The program also will distribute a call for applications for new sites to join the consortium in April 2016.

The NCSP and each of the regional programs preserve and build upon a legacy begun by the RWJF, which recently ended several human capital programs including the Clinical Scholars Program for physicians and Nurse Faculty and Executive Programs, among others. The NCSP expands on these RWJF programs by integrating innovative training of nurse and physician scientists to address new and emerging issues related to health care delivery, and to improving the health of communities.

“The National Clinician Scholars Program enthusiastically builds on the successful 40-year partnership with the VA to now enhance our collaborative leadership and research training program by joining forces with a broad array of private and public Southern California partners to create the UCLA–Southern California Clinician Leaders Program,” said Dr. Carol Mangione, co-director of the RWJF Clinical Scholars Program and of the UCLA–Southern California Clinician Leaders Program. “Our goal is to train the clinician workforce needed to address the most pressing health problems in our region.”

Consistent with recommendations from the Institute of Medicine’s  2010 “Future of Nursing” report, the new program offers an interprofessional training opportunity for nurses and physicians to prepare them to serve as full partners in health system transformation through health care redesign, improvement and research. Fundamental elements from the RWJF program, such as high-quality mentoring, a tailored curriculum, clinical work, a community engagement focus and annual meetings, are retained in the new program.
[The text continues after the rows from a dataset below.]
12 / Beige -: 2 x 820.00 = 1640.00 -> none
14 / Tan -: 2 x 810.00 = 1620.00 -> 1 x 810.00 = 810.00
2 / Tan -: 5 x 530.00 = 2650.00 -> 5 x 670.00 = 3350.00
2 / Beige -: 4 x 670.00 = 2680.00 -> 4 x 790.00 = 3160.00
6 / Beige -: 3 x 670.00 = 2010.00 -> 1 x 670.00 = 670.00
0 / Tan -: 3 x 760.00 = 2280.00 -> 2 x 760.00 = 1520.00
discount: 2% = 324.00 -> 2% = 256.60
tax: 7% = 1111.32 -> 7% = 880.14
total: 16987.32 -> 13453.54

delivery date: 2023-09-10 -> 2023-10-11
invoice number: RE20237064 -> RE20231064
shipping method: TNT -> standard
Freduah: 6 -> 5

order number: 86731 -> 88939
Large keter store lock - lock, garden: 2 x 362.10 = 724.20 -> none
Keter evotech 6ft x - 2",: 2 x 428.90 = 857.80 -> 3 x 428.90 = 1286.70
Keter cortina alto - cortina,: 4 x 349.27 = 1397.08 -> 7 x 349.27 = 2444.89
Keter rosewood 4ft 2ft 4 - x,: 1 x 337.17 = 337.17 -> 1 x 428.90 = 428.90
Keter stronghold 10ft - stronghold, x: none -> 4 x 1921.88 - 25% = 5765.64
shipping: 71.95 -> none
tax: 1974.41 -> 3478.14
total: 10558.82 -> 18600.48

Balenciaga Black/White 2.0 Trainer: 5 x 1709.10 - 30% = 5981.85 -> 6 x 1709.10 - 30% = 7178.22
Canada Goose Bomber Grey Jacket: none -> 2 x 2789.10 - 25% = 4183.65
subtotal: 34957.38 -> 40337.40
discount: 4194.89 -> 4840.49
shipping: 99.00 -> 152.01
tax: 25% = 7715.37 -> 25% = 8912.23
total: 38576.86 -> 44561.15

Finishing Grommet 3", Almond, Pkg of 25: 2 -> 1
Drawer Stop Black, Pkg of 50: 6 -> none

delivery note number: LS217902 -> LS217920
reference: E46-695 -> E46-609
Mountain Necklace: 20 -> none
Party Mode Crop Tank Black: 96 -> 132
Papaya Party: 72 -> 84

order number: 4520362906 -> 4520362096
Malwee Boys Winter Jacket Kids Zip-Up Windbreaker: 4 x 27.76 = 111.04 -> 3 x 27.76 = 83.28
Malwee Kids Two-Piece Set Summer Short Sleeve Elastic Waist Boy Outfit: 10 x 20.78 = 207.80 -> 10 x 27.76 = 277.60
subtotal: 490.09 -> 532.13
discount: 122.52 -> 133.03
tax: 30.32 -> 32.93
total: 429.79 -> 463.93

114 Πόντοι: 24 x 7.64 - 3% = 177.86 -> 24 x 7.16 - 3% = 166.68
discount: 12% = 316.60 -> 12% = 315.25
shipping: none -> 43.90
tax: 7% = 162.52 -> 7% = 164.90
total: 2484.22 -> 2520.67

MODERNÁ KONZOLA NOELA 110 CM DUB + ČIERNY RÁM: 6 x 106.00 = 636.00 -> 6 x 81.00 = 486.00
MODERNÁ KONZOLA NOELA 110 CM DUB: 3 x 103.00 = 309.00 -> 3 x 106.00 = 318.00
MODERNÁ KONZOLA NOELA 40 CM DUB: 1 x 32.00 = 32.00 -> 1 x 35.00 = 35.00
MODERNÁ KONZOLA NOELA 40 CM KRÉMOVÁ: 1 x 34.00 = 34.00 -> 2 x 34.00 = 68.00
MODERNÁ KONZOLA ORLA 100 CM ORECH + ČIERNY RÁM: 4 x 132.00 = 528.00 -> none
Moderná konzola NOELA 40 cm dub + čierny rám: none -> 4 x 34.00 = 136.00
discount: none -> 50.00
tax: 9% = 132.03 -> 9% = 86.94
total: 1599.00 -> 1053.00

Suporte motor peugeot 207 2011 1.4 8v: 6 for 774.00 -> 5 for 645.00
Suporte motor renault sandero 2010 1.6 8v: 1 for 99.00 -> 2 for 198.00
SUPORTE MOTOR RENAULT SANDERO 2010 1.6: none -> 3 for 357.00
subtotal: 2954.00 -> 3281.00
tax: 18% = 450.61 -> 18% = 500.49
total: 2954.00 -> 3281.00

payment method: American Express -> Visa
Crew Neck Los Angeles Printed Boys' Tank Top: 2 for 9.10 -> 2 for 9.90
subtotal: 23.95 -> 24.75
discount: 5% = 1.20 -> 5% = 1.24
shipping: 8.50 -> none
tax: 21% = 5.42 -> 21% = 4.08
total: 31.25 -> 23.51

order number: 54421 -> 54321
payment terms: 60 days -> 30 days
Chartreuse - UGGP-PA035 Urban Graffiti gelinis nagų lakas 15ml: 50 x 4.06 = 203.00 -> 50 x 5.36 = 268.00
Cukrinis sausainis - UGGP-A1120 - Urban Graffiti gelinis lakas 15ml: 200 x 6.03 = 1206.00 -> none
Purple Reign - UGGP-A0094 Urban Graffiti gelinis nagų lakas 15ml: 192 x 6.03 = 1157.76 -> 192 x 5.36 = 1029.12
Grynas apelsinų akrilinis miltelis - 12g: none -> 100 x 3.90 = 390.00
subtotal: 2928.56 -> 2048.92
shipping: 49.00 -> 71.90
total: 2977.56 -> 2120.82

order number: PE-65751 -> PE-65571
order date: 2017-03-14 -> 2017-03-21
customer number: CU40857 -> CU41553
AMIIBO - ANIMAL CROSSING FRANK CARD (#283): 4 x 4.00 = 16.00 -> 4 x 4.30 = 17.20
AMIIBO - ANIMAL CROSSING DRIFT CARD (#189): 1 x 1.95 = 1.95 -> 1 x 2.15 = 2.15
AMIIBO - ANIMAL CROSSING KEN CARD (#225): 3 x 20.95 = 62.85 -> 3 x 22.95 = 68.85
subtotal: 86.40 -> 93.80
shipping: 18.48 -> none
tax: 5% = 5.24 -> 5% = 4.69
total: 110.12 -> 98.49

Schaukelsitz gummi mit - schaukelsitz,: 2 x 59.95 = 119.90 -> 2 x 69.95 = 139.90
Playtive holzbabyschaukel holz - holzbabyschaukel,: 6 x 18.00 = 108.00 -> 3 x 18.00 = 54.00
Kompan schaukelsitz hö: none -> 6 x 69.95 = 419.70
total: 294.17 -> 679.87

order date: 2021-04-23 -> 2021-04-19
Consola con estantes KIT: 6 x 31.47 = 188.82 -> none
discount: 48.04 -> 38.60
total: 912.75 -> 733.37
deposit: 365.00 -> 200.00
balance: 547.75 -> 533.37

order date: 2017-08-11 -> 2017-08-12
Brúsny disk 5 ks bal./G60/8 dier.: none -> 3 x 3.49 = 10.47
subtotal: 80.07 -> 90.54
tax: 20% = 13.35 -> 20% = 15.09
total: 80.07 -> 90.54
At the heart of the program, partners at each institution work directly with each scholar to identify and develop projects to solve current, real-world problems and to cultivate the scholar’s unique research and leadership skills. Integration of physician and nurse researchers in training to advance the field of health care from different perspectives will shape the future of health and health care in ways that we have not seen before.